## About this task
Every picture is to be removed, and all the data is to be copied exactly.

(Version difference data)
::::::::::

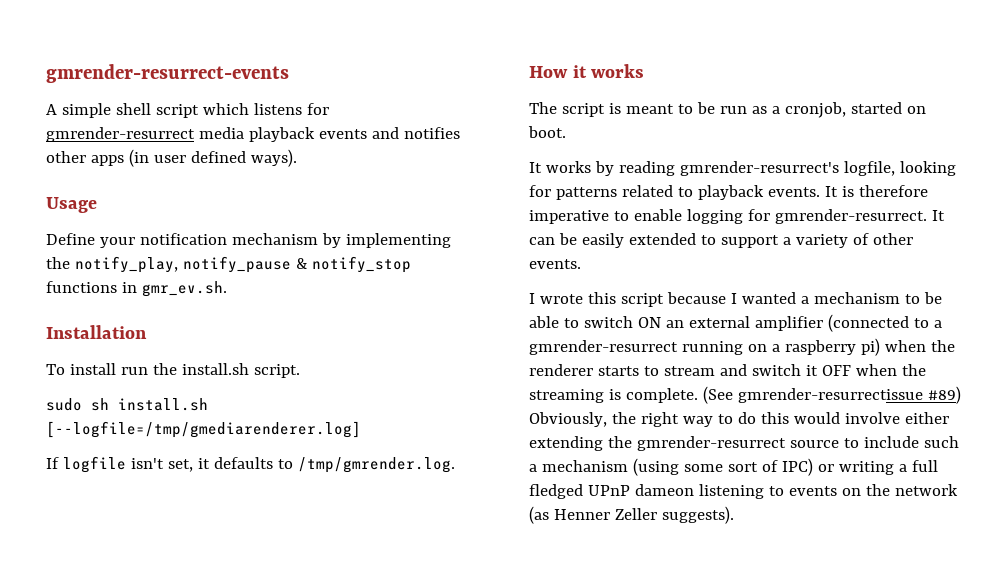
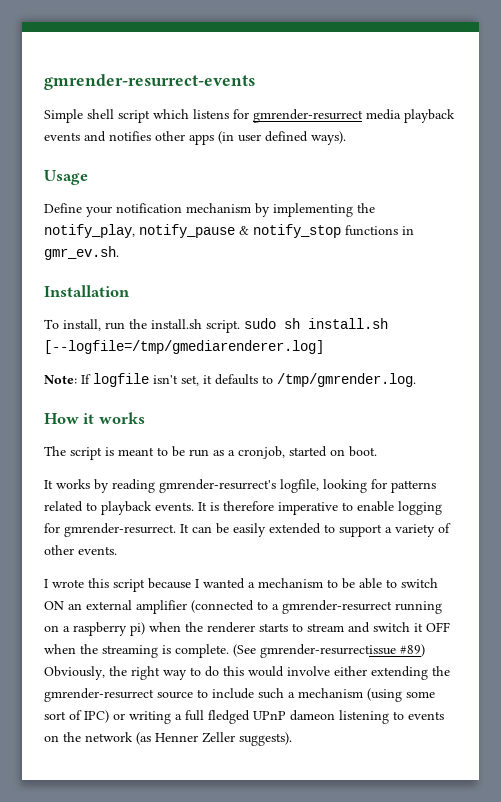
- A simple shell script which listens for gmrender-resurrect media playback events and notifies other apps (in user defined ways).
+ Simple shell script which listens for gmrender-resurrect media playback events and notifies other apps (in user defined ways).
- To install run the install.sh script.
- sudo sh install.sh [--logfile=/tmp/gmediarenderer.log]
+ To install, run the install.sh script. sudo sh install.sh [--logfile=/tmp/gmediarenderer.log]
- If logfile isn't set, it defaults to /tmp/gmrender.log.
+ Note: If logfile isn't set, it defaults to /tmp/gmrender.log.

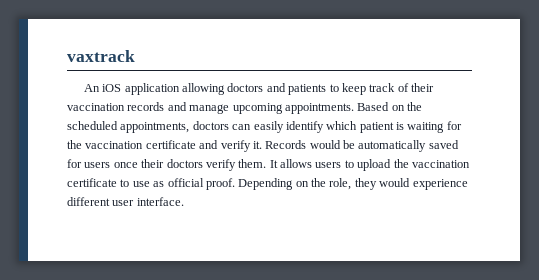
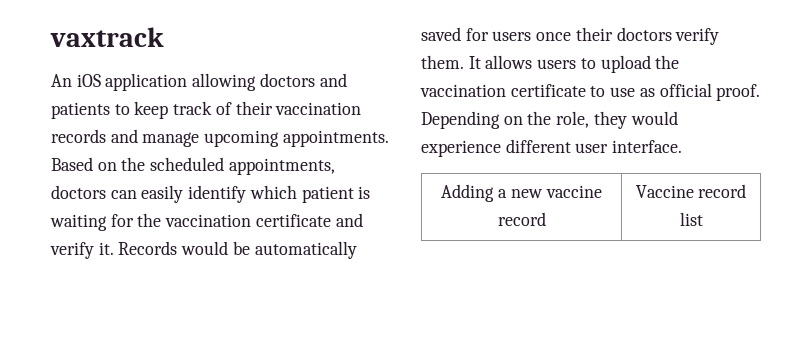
+ Adding a new vaccine record | Vaccine record list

::::::::::

## Output for this exercise
- A simple shell script which listens for gmrender-resurrect media playback events and notifies other apps (in user defined ways).
+ Simple shell script which listens for gmrender-resurrect media playback events and notifies other apps (in user defined ways).
- To install run the install.sh script.
- sudo sh install.sh [--logfile=/tmp/gmediarenderer.log]
+ To install, run the install.sh script. sudo sh install.sh [--logfile=/tmp/gmediarenderer.log]
- If logfile isn't set, it defaults to /tmp/gmrender.log.
+ Note: If logfile isn't set, it defaults to /tmp/gmrender.log.

+ Adding a new vaccine record | Vaccine record list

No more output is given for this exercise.